## Change detection outputs
=== Begin Enclosure ===
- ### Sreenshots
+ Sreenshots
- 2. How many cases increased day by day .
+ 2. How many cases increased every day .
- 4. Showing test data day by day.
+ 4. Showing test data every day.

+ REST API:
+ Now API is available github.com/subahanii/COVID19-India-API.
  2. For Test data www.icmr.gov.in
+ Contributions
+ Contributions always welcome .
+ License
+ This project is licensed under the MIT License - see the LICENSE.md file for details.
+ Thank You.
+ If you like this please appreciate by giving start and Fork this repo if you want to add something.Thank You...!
=== End Enclosure ===
=== Begin Enclosure ===
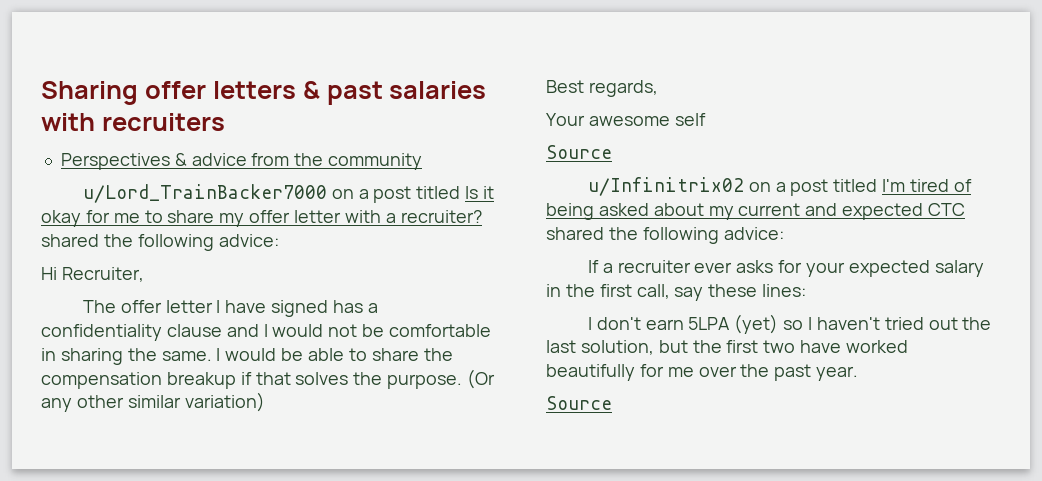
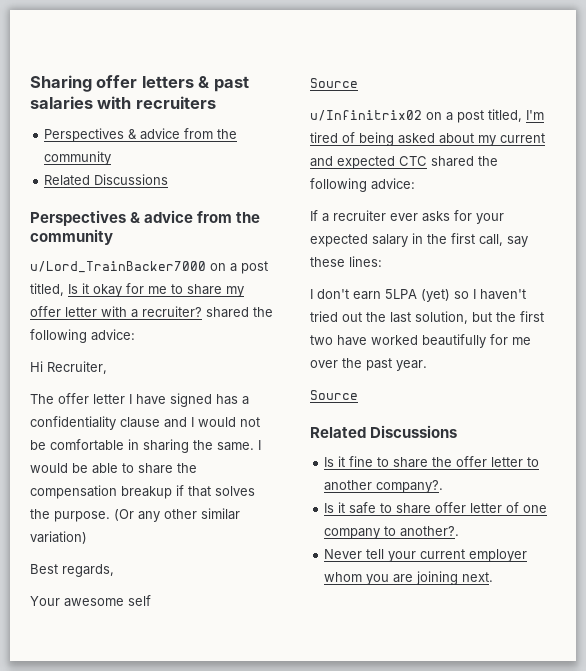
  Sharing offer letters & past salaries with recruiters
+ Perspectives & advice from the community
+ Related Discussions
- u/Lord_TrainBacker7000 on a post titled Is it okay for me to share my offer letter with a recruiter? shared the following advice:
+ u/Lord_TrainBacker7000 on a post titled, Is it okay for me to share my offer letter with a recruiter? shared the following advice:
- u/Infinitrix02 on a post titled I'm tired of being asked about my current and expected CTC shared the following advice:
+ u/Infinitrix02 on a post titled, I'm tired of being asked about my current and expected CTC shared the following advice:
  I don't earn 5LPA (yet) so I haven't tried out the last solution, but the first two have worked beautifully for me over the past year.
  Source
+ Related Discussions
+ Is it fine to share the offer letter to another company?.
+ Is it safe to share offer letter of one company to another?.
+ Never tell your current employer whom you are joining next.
=== End Enclosure ===
=== Begin Enclosure ===
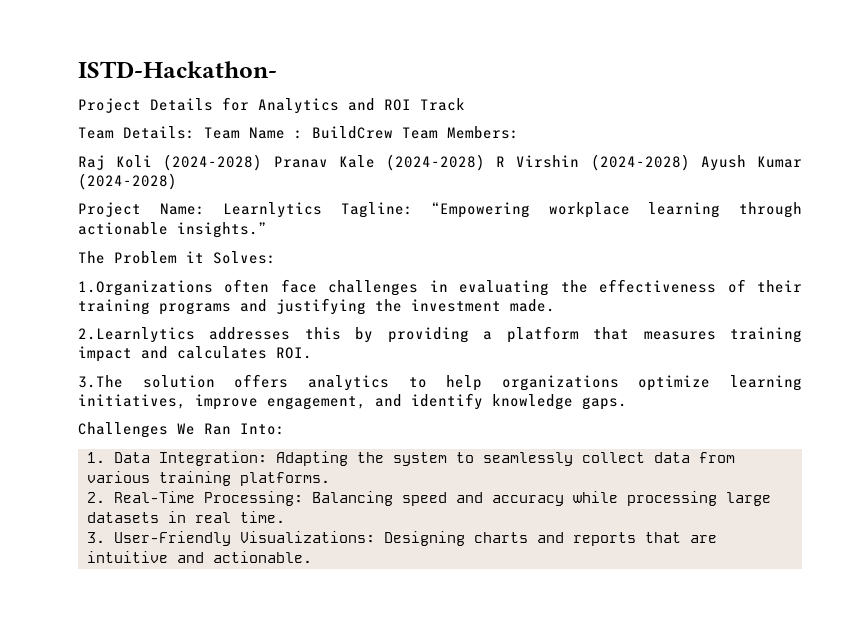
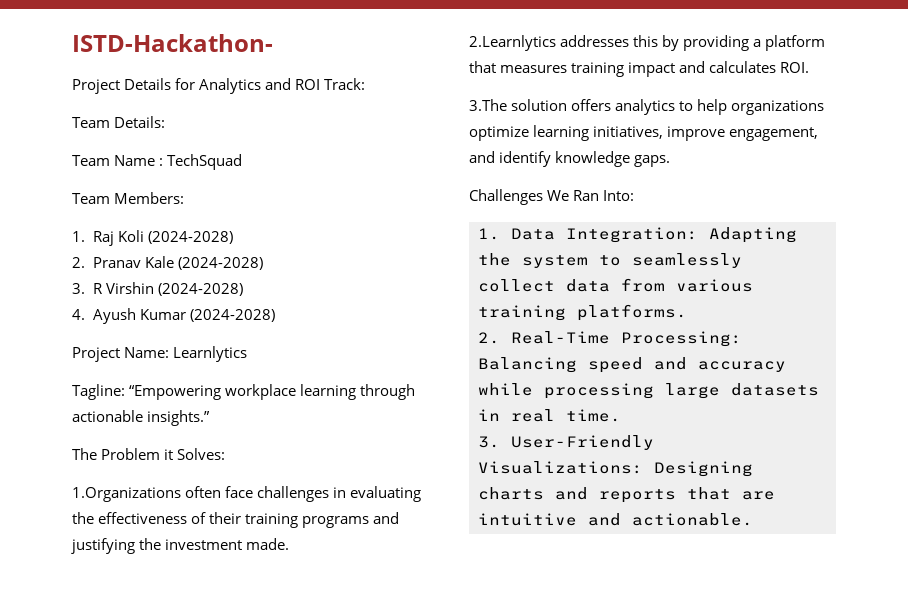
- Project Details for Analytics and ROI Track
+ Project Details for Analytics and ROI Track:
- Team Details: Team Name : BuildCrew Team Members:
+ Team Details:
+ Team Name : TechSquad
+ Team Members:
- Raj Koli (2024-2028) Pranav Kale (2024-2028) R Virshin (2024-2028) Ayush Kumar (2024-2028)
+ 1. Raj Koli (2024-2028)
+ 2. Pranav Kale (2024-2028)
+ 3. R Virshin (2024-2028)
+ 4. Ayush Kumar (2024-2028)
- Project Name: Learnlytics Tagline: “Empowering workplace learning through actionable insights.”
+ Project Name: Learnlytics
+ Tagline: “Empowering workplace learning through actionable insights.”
=== End Enclosure ===
## What needs to be done
In the data above, retype exactly and only the lines between the one holding "- ### Sreenshots" and the one holding "add something.Thank You...!", inclusive.

## Exercise result
- ### Sreenshots
+ Sreenshots
- 2. How many cases increased day by day .
+ 2. How many cases increased every day .
- 4. Showing test data day by day.
+ 4. Showing test data every day.

+ REST API:
+ Now API is available github.com/subahanii/COVID19-India-API.
  2. For Test data www.icmr.gov.in
+ Contributions
+ Contributions always welcome .
+ License
+ This project is licensed under the MIT License - see the LICENSE.md file for details.
+ Thank You.
+ If you like this please appreciate by giving start and Fork this repo if you want to add something.Thank You...!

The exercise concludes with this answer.